Dietenheim verbietet Treffen der Tuning- und Poser-Szene
Die Stadtverwaltung in Dietenheim (Alb-Donau-Kreis, Baden-Württemberg) zieht die Notbremse gegen die sogenannte PTE-Szene. Damit sind Treffen von Autotunern und Autoposern im gesamten Stadtgebiet verboten. Das Verbot gilt sowohl für öffentliche Plätze als auch für private Grundstücke und schließt alle Stadtteile mit ein.
Konkret geht es um Leute, die ihre Autos technisch verändert haben – etwa am Auspuff, Motor oder Fahrwerk. Auch sogenannte Poser, die ihre Wagen verkehrswidrig zur Schau stellen, fallen unter dieses Verbot. Sobald mehr als fünf solcher Fahrzeuge zusammenkommen, gilt dies als verbotenes Treffen.
Die Stadt hat bereits mehrfach solche Verbote ausgesprochen. So war es etwa vom 3. April bis zum 5. April 2026 untersagt, sich zu treffen. Auch über die Feiertage Ende Dezember 2025 gab es eine entsprechende Sperre.
Wer sich nicht an die Regeln hält, muss mit harten Konsequenzen rechnen. Wenn Fahrer die Aufforderung zum Auflösen nicht innerhalb von zehn Minuten befolgen oder erneut gegen das Verbot verstoßen, werden die Autos abgeschleppt. Das kostet die Besitzer mindestens 350 Euro plus die Gebühren für die Verwahrung.
Zudem werden die abgeschleppten Fahrzeuge beschlagnahmt.
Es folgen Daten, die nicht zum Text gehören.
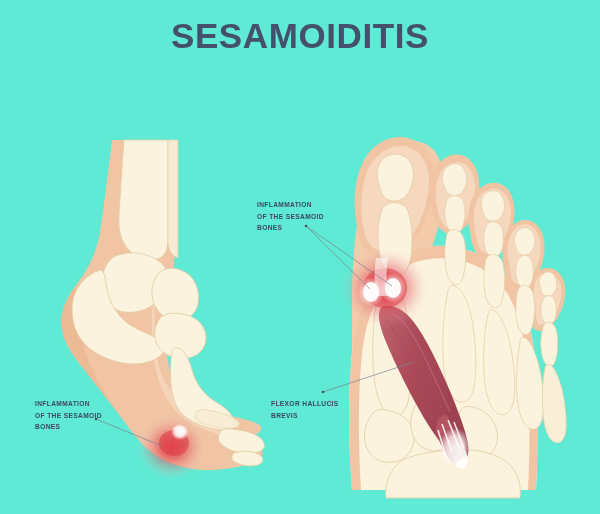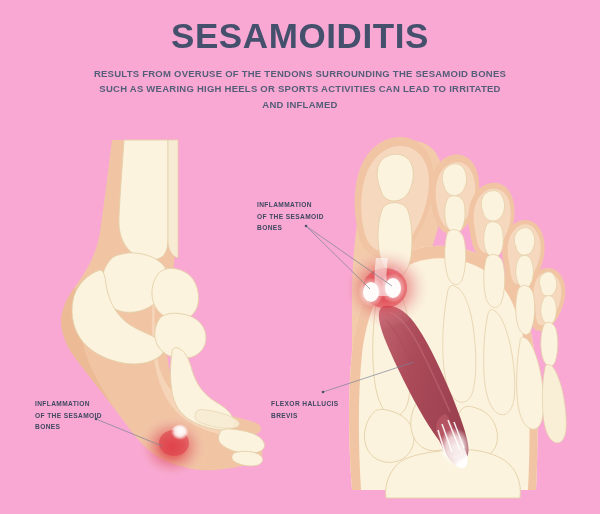--- a/index.html
+++ b/index.html
@@ -21,7 +21,7 @@
     left: 0; top: 0;
     width: 600px;
     height: 514px;
-    background: #f9a8d4;
+    background: #5eead4;
   }
 
   

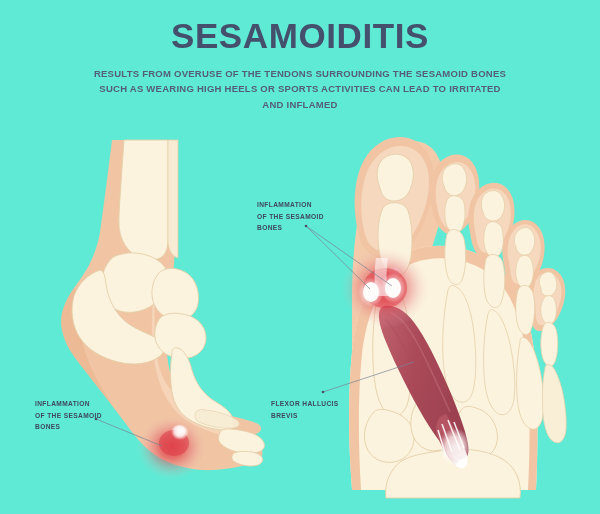--- a/index.html
+++ b/index.html
@@ -489,7 +489,6 @@
 
   <div class="header">
     <h1 class="title">SESAMOIDITIS</h1>
-    <p class="subtitle">RESULTS FROM OVERUSE OF THE TENDONS SURROUNDING THE SESAMOID BONES SUCH AS WEARING HIGH HEELS OR SPORTS ACTIVITIES CAN LEAD TO IRRITATED AND INFLAMED</p>
   </div>
 
   <div class="anno" id="anno-sesamoid-top">INFLAMMATION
Die Besitzer bekommen ihre Autos erst zurück, wenn sie alle Kosten bezahlt haben und die Technik des Wagens für den Straßenverkehr sicher ist.
Ob die Stadt diese Verbote dauerhaft oder weiterhin nur punktuell für bestimmte Zeiträume ausspricht, bleibt abzuwarten. Die Ermittlungen und Kontrollen durch die Ortspolizeibehörde dauern an.